Amplats fired 12 000 workers on Friday after they failed to attend disciplinary hearings.
Workers went on a wildcat strike on September 12, demanding a monthly salary of R16 000 and allowances.

On Thursday night one of the workers was killed at Nkaneng informal settlement near Photsaneng.

'Reinstate workers'
The police fired teargas and rubber bullets to disperse them, and later a man identified as Mtshunquleni Qakamba (48) was found dead.

"We are going to lay a charge of murder against the police for killing one of our comrades," Mdoda said.

He said the case would be opened at the Rustenburg police station on Monday.

The Congress of South African Trade Unions (Cosatu) in North West has appealed to the workers to suspend their strike.

"We are calling on all workers who are on [an] unprotected strike to reconsider to suspend the strike to allow the negotiations to start and allow the federation to lead their demand for proper disputes and take a protected action which will not dismiss anyone," said provincial secretary Solly Phetoe.

The federation appealed to Anglo American Platinum to reinstate fired workers.

"We call on the employers to reinstate all those workers and call the unions to discuss the demands of workers," said  Phetoe.

Spate of attacks
Phetoe said the federation was concerned about the spate of attacks on the leaders of the National Union of Mineworkers' (NUM) and their relatives.

"This is clearly no longer about wages but a clear attack on the NUM, Cosatu and its members.

"Workers are now under attack and being forced to join other unions that are not their choice. Workers are forced to get into unprotected strikes ...," he said.

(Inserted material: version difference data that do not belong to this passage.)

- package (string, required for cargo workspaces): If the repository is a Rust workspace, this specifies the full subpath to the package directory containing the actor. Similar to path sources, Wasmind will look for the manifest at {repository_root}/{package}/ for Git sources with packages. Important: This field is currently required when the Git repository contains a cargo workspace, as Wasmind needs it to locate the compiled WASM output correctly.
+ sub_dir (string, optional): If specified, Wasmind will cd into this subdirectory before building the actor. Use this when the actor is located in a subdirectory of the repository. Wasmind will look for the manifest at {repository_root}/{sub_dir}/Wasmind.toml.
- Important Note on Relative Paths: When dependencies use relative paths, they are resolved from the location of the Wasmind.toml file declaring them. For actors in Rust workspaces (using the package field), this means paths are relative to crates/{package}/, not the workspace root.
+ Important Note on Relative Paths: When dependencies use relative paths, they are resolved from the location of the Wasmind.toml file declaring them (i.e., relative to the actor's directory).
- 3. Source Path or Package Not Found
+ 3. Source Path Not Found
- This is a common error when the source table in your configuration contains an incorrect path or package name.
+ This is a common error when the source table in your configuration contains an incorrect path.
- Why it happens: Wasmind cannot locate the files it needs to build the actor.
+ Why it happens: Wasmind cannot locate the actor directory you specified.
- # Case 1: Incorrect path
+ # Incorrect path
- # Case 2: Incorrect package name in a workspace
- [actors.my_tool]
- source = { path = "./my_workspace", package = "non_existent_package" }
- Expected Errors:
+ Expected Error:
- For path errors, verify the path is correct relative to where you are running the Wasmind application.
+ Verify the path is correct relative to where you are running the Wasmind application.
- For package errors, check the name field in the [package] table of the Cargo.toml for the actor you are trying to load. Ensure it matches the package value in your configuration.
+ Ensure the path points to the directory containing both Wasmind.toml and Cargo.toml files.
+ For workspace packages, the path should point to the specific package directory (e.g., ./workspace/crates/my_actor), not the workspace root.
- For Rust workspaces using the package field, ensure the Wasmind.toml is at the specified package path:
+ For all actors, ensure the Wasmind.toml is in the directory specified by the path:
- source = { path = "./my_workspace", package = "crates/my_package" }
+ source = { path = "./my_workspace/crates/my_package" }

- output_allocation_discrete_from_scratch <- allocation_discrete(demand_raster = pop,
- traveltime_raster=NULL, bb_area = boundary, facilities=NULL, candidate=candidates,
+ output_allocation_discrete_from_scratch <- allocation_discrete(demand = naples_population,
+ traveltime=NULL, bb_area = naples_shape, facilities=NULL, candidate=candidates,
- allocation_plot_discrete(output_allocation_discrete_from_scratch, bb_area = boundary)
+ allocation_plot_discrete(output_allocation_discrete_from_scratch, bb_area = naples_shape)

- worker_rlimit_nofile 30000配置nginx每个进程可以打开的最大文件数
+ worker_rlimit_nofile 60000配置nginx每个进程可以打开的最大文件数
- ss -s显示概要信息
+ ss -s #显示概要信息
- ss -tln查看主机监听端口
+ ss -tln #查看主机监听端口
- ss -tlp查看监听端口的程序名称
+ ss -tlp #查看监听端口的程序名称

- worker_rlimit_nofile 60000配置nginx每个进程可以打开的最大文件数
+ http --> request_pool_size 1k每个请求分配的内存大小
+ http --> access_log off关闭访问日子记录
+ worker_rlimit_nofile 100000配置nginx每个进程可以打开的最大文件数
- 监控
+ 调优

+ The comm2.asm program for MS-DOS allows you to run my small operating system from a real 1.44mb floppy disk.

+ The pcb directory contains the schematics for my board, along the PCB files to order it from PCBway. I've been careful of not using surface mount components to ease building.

He said the killing of NUM leaders was a cause for concern and workers were now living in fear of raising their cases with the union, management or the police.

The cousin of an NUM shop steward was shot and killed in Marikana, near Rustenburg at the weekend.

"An unemployed cousin of a NUM shop steward was shot and killed last night [Saturday] at the shop steward 's house in what is reported to be a case of mistaken identity," NUM spokesperson Lesiba Seshoka said.

"Gunmen appeared from nowhere at the Marikana hostel and immediately shot the steward 's cousin who was sitting on a bed. The cousin died on the scene."

On Friday night, a NUM branch leader was shot dead at his home in Marikana, in what Seshoka described as an "assassination".

"This comes after the death of the NUM branch chairperson last weekend and the attack on another branch leader, who escaped while his wife was killed," said Seshoka.

Five NUM members – two of them shop stewards – were killed in violence associated with a strike at Lonmin's platinum mine in Marikana between August 10 and August 16, said Seshoka.

"Cosatu NW condemns all the killings no matter who is involved, all the killers, in particular those of activists in our trade unions," said Phetoe.

"Cosatu supports the demands of the workers but we are not supporting illegal actions, and the continuation of killing each other. We are not supporting intimidation during strikes or forcing workers to join unions that they have not chosen ..."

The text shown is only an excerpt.